Adequate Staffing Key to Staff-Supportive Culture

“Nursing administrators who want to promote staff-supportive culture in their facilities should recognize the key role of staff resources,” concludes a study in Journal of Gerontological Nursing, Vol. 34 No. 3. “Efforts to ensure adequate staff resources (in terms of number and mix of staff) might be most effective in facilitating staff-supportive organizational culture.”

Predictors of Staff-Supportive Organizational Culture in Assisted Living“ (free to subscribers only) is based on a study of 294 staff members in 52 Maryland assisted living facilities.  Most of the workers were nursing assistants. The survey measured employees’ perceptions of teamwork, morale, information flow, involvement, supervision, and quality of meetings.
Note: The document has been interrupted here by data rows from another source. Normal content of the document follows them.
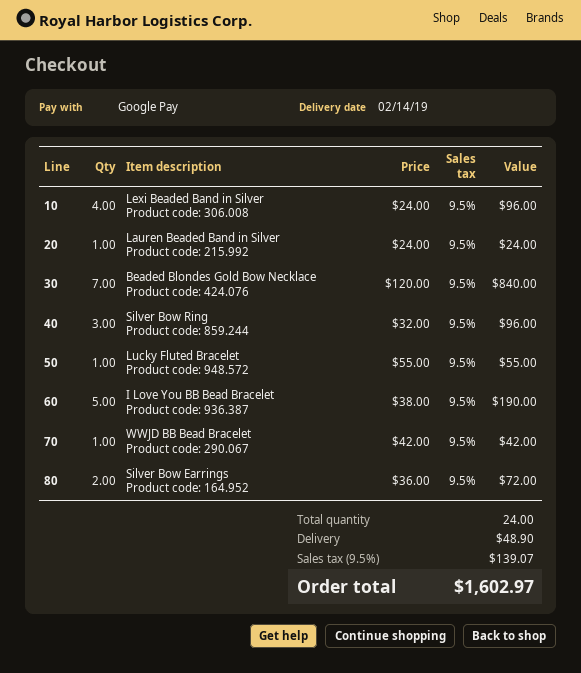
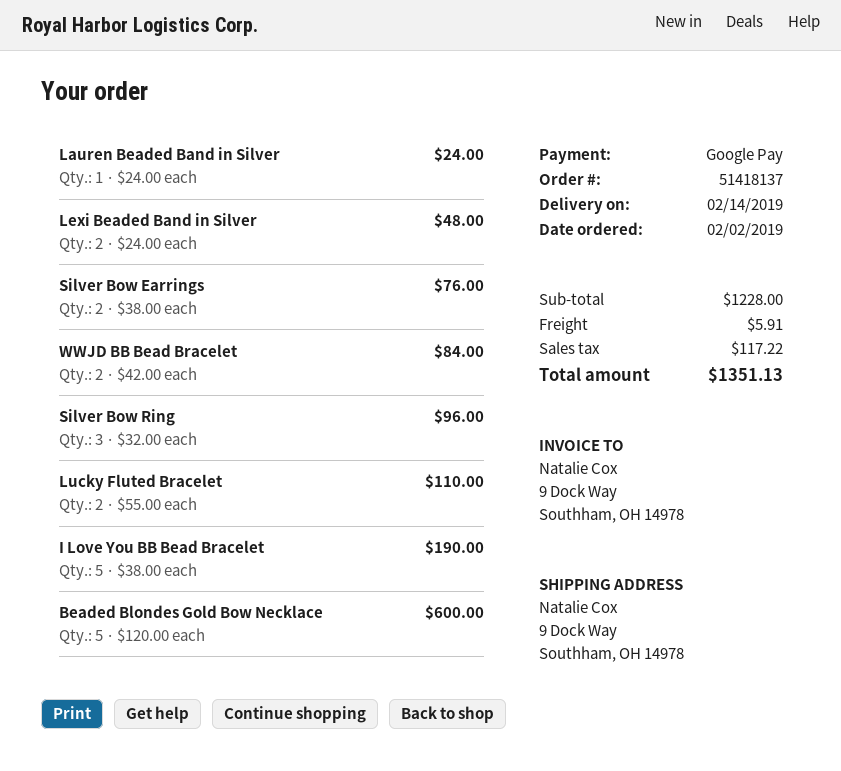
Lexi Beaded Band in Silver: 4 x 24.00 = 96.00 -> 2 x 24.00 = 48.00
Beaded Blondes Gold Bow Necklace: 7 x 120.00 = 840.00 -> 5 x 120.00 = 600.00
Lucky Fluted Bracelet: 1 x 55.00 = 55.00 -> 2 x 55.00 = 110.00
WWJD BB Bead Bracelet: 1 x 42.00 = 42.00 -> 2 x 42.00 = 84.00
Silver Bow Earrings: 2 x 36.00 = 72.00 -> 2 x 38.00 = 76.00
shipping: 48.90 -> 5.91
tax: 139.07 -> 117.22
total: 1602.97 -> 1351.13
Staff in facilities licensed to provide higher levels of care rated their organizational culture as significantly more supportive than their peers in facilities providing lower levels of care – maybe because they are generally better staffed, hypothesizes author Elzbieta Sikorska-Simmons.

The second strongest predictor of staff-supportive organizational culture was a facility’s size, with smaller facilities ranked higher. Staff in small facilities were more demographically homogeneous and less structurally segregated (e.g., African-American employees were more likely to occupy professional positions), which leads to more cooperation and a more socially cohesive work environment.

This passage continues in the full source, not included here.